1. Prepare a cell suspension in native medium. 2. Wash cells twice with 1 mL of C1 Cell Wash Buffer. Centrifuge at 300  g for 5 min between washes. 3. Resuspend washed cells in C1 Cell Wash Buffer to a concentration of 166–250/μL (see Note 10).

3.3 Cell Load (and Stain) on the C1 IFC

1. Prepare final cell mix for loading into the IFC. Vortex C1 Suspension Reagent (Fluidigm) for 5 s, then combine cells (properly prepared and diluted—see Subheading 3.2) with C1 Suspension Reagent at a ratio of 3:2 (see Note 11). For example: 30 μL of cells (at a concentration of 166–250/μL) with 20 μL of C1 Suspension Reagent. Mix by pipetting the cell mix five to ten times. Do not vortex the final cell mix. 2. Pipet and remove the remaining C1 Blocking Reagent from the cell inlet and outlet. 3. Pipet 5 μL of the final cell mix prepared in Subheading 3.1 to the cell inlet on the IFC (see Note 12). 4. (Optional) Pipet 20 μL of staining solution into inlet 1. Use either 1 LIVE/DEAD stains outlined in Subheading 2, or a suitable staining solution of choice. 5. Place the IFC into the C1 system, tap LOAD, and run the Single-Cell Targeted Protein & RNA: Cell Load or SingleCell Targeted Protein & RNA: Cell Load & Stain script. The cell loading step takes 20–60 min, depending on IFC type and whether a staining step is used. Tap EJECT to remove the IFC when the script is finished. 6. (Optional) Prior to proceeding to the next step, image the captured cells on a compatible microscope or imaging system (see Note 13).

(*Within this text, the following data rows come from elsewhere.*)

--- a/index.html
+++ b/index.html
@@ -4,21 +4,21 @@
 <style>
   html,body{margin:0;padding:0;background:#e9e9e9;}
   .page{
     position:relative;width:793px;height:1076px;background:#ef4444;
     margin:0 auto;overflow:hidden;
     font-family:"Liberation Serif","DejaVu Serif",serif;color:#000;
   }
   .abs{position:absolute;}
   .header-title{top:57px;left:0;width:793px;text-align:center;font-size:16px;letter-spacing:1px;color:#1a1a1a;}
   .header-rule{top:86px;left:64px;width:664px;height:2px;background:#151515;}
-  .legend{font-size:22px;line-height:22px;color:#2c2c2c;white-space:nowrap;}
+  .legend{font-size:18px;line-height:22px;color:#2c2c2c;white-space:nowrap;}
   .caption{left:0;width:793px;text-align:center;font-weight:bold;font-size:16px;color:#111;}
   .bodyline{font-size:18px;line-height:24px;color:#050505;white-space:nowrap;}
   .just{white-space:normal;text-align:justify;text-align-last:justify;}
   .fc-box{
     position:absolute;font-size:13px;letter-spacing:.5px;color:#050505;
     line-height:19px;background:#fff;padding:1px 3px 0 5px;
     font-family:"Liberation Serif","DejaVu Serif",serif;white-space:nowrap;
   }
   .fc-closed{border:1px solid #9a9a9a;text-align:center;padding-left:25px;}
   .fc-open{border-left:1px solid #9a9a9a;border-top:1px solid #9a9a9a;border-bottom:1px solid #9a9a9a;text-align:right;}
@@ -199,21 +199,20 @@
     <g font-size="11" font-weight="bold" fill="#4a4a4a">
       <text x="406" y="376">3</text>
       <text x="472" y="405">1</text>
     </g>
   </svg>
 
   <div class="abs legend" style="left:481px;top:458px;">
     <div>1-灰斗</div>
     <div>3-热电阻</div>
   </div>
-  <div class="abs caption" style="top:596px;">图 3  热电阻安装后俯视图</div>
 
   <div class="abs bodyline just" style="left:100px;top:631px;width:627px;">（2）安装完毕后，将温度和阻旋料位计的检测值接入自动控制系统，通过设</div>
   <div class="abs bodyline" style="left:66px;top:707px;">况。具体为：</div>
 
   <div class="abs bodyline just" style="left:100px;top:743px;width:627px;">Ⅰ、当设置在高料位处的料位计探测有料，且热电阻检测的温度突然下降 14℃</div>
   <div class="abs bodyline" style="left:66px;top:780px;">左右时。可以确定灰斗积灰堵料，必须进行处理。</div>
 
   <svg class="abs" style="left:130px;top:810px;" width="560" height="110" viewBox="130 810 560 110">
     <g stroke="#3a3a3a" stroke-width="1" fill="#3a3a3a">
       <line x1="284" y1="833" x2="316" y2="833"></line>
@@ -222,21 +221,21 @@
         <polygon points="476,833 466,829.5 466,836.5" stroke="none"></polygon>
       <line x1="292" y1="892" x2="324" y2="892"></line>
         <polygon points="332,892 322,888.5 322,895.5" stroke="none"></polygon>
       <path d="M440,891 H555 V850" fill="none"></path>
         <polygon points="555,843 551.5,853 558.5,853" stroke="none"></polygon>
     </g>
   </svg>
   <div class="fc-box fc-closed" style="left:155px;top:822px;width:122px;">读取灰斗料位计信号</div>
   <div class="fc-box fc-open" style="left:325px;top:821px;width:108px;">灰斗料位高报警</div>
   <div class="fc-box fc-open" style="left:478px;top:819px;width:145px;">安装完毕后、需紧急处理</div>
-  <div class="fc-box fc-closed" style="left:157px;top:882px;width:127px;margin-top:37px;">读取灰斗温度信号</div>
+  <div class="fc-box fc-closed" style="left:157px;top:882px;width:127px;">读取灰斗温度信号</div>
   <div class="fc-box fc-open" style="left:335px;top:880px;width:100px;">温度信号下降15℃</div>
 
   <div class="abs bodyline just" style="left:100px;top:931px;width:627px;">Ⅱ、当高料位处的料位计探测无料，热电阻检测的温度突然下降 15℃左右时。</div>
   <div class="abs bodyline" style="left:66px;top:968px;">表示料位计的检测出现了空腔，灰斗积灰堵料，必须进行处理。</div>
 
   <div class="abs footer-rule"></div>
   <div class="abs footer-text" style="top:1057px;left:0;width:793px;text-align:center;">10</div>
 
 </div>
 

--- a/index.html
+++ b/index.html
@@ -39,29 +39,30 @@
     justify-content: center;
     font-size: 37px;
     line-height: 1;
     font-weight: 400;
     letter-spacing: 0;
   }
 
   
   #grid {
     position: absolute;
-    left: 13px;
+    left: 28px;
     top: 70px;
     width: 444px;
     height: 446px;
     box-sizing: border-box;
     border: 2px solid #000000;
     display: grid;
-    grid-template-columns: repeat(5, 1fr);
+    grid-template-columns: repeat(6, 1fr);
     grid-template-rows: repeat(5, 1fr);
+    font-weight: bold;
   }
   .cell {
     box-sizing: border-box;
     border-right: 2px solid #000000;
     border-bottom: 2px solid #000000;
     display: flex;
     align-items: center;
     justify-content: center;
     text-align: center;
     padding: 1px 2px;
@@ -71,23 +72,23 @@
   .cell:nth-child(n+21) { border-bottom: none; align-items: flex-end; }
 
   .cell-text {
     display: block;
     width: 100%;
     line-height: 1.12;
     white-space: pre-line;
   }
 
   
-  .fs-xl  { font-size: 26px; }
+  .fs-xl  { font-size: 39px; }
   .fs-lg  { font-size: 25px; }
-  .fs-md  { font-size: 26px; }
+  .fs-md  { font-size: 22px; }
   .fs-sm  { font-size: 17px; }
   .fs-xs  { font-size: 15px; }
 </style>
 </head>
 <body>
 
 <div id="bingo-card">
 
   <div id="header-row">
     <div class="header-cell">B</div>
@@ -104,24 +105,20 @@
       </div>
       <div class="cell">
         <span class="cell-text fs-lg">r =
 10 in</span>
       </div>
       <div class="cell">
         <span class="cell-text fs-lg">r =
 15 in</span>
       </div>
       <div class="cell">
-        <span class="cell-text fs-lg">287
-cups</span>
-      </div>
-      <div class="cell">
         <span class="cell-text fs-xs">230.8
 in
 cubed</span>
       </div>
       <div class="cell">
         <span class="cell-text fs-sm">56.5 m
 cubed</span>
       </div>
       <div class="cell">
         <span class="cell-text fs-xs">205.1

3.4 Prepare C1 IFC for Protein and RNA Detection

1. Pipet 180 μL of C1 Harvest Reagent into each of the four reservoirs on the four corners of the IFC. 2. Prepare Lysis and Probe Mix, RT Mix, and PCR Mix as outlined in Subheading 2. 3. Pipet 8 μL of Lysis and Probe Mix into inlet 3. 4. Pipet 27 μL of RT Mix into inlet 7. 5. Pipet 25 μL of PCR Mix into inlet 8. 6. Place the IFC into the C1 system, tap LOAD, and select the Single-Cell Targeted Protein & RNA: Sample Prep script. The run time for this script is 8 h, 7 min. 7. Select a convenient time for the program to finish by sliding the orange bar to the desired end time. Tap START.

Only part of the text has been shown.